The Tun Room contained 4 washbacks at 13,000 gallons each (59,000 litres) and these in turn supply the three stills at 6,650 gallons (30,000 litres), 2,350 (10,700) and 1,200 (5,500) respectively in the traditional triple distillation pattern. Barnard here describes the Still rummagers as being driven by a wheel 18 inches wide, 12 feet in diameter and placed below the worm tubs. This sounds like they are powered by the water flowing out of the tubs, themselves elevated by 40 feet and fed direct from the nearby stream.
There were four warehouses containing over 3,500 casks/1 million litres of “pure Highland Malt”, from an annual production of around 285,000 litres, although the works had a capacity of almost three times this. Barnard also mentions a turbine waterwheel “of simple construction, and yet wonderful power, and capable of flooding the whole place in ten minutes” which suggests a dual purpose of providing power and fire protection.

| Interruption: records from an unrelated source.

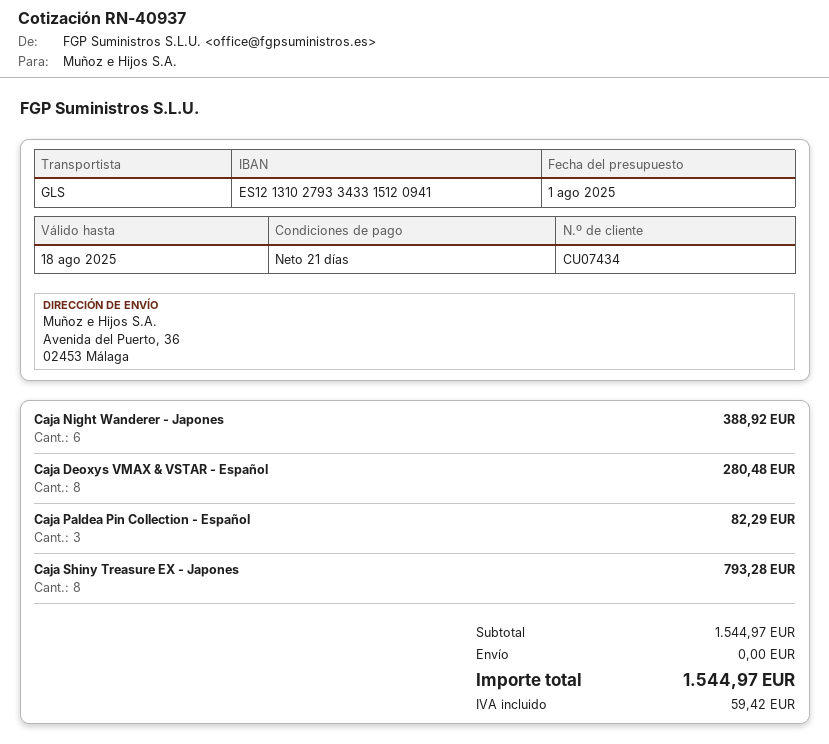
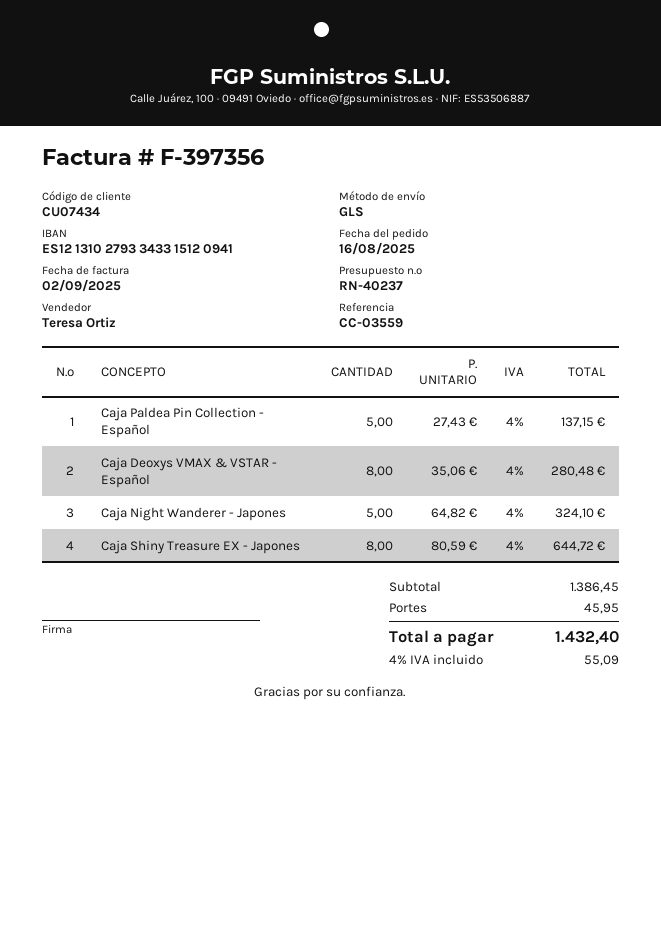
quote number: RN-40937 -> RN-40237
Caja Night Wanderer - Japones: 6 for 388.92 -> 5 for 324.10
Caja Paldea Pin Collection - Español: 3 for 82.29 -> 5 for 137.15
Caja Shiny Treasure EX - Japones: 8 for 793.28 -> 8 for 644.72
subtotal: 1544.97 -> 1386.45
shipping: 0.00 -> 45.95
tax: 59.42 -> 55.09
total: 1544.97 -> 1432.40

The company that owned Jura also built Ardlussa Distillery in Campbeltown in 1879 which they ran until it closed during the downturn there in 1923. At Jura there appears to have been a falling out with the Campbells in the 1890s and after the laird that the Fergussons had dealt with passed away in 1901 they dismantled the operation and gradually removed the equipment and then the maturing whisky casks. By the time the lease ended in 1910 the operation was long since finished and so it remained for over 60 years. To avoid paying rates the roofs were removed from the buildings and they were left to ruin.

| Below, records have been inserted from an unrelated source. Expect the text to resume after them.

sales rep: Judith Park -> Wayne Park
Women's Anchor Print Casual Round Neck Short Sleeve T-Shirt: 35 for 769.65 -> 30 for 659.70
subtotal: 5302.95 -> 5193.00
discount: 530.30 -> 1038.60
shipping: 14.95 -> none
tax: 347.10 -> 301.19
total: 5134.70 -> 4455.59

|New distillery built 1960-63|
Now owned by Whyte & Mackay, anyone who has made the effort to get to this remote distillery is rewarded with a friendly tour and dram at no cost. My welcome began in the main street as I was taking photographs. I was approached by an elderly resident and when asked what I was doing here I said I was working on a whisky project, to which the reply came “Ah, Americans!”, and seemingly satisfied with this he shuffled off to continue with whatever errand he was on. This lightened my spirits on what had turned into rather a dreich day and I just managed to stop laughing in time to meet Sue for the tour.

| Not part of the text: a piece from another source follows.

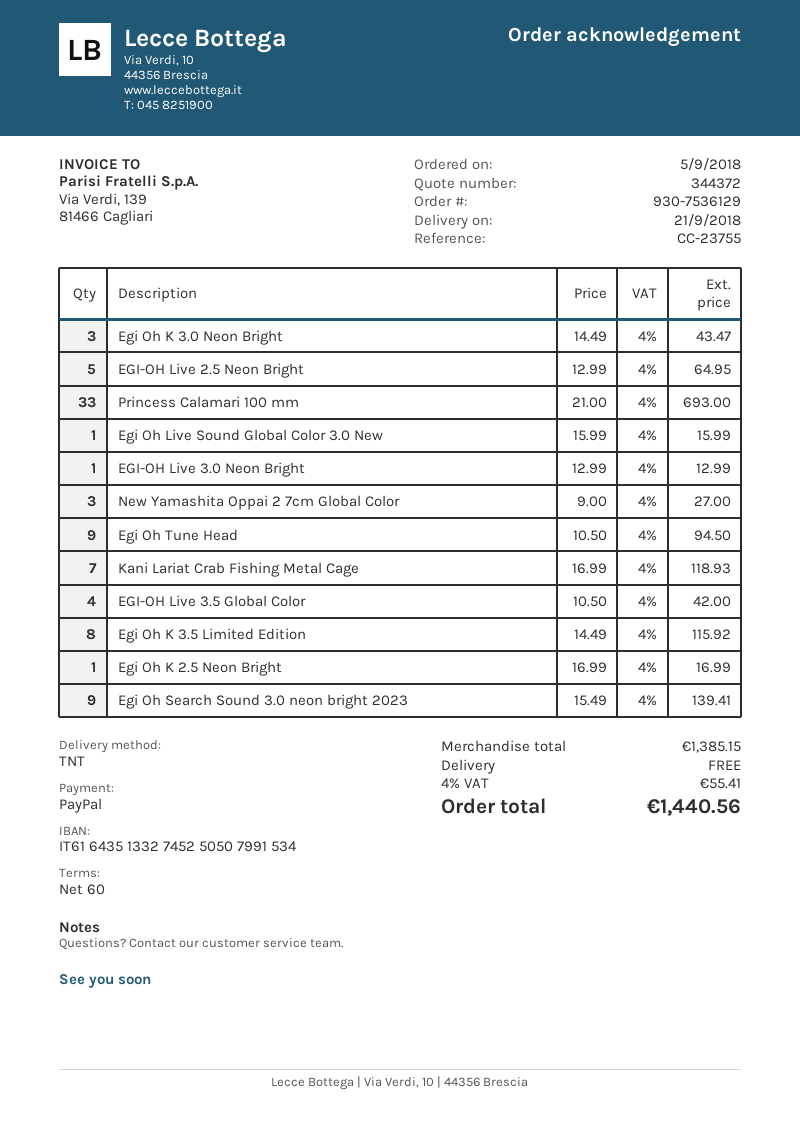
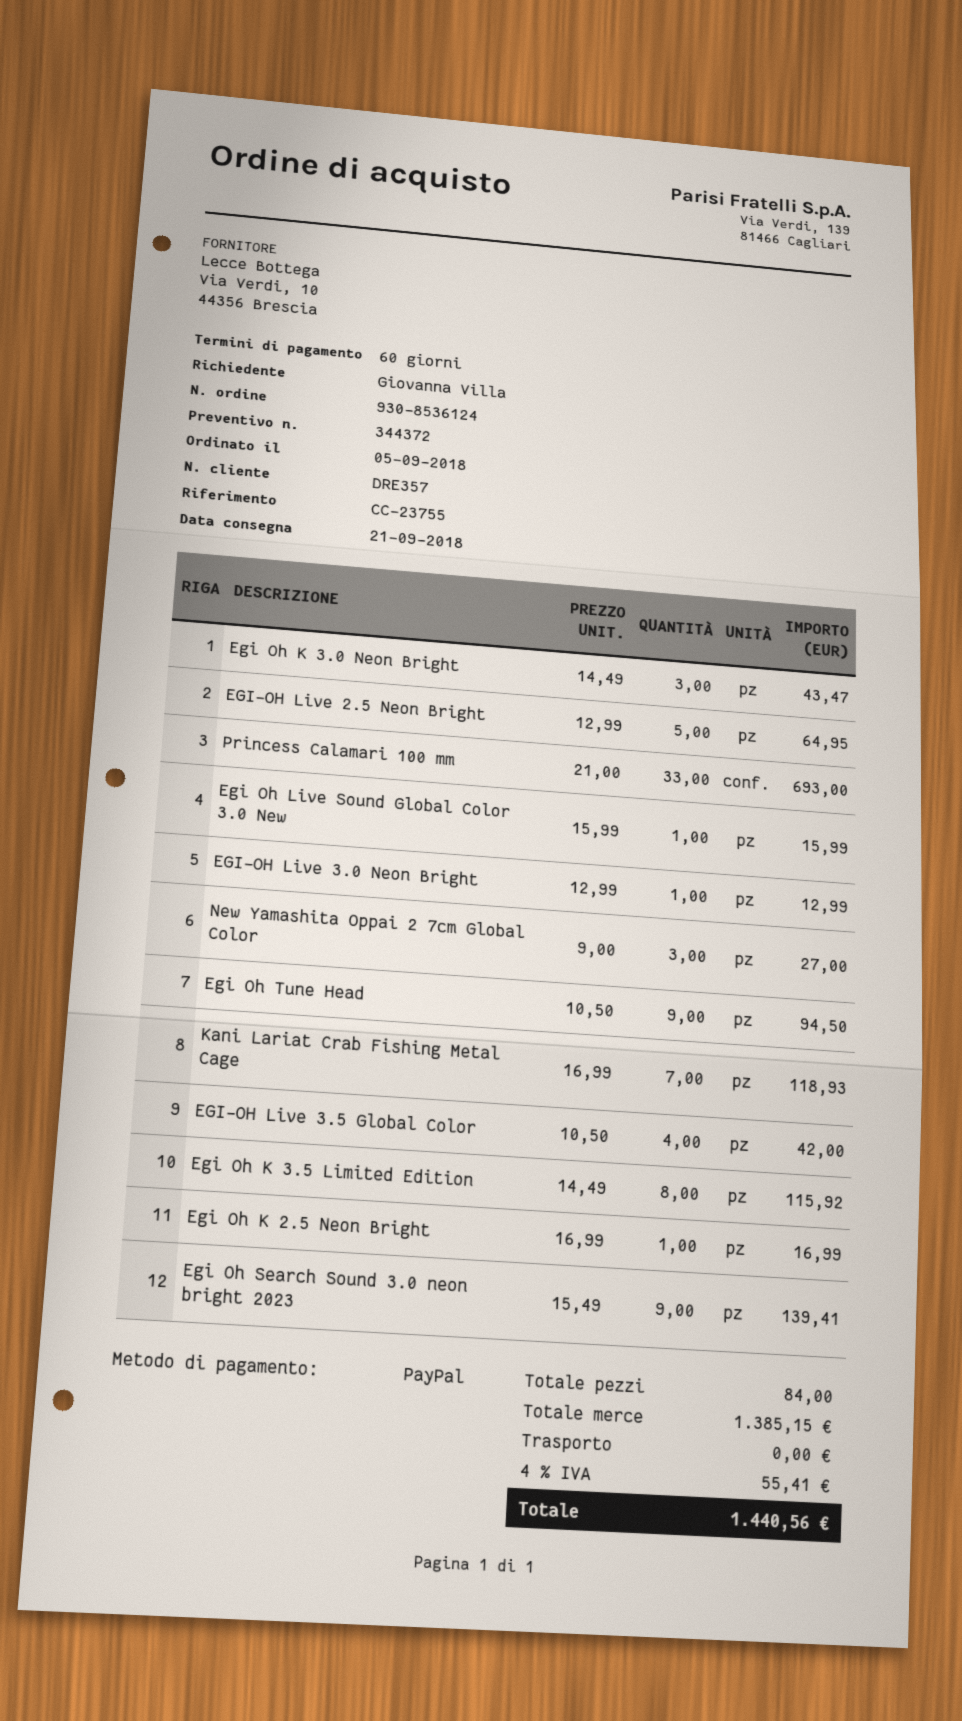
order number: 930-7536129 -> 930-8536124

Sue introduced me to a new way of appreciating the wash. Rather than diving your nose into the vapours inside the washback, if you cup your hands below an open hatch then you gather only the heavier, richer vapours that will drift down the outside of the washback and you can breathe in the wonderful grassy aroma from there. No need to risk whiplash from the CO2 kickback and a different aroma to that inside.
|Jura 'Lantern' style stills|
There are now five warehouses, four by the distillery and one on the approach road, now holding 25,000 casks from an annual production of around 1.7m litres. When the new venture began in 1963 most of the whisky went for blending but they are now holding back around a third of their production for single malt bottling.
Jura celebrated the 200th anniversary of their first founding last year and I imagine that the 2013 celebrations may even surpass that, the distillery once more a focal point for the community. I wish I had planned time for a walk up the river to the waterfalls and loch that Barnard visited but ferry times were against me as I had to make my way back home from Islay that afternoon. Barnard too had to rush away, the steamer calling by special permission of Mr MacBrayne just as his tour ended, and he left with regret and hoping to return some day too.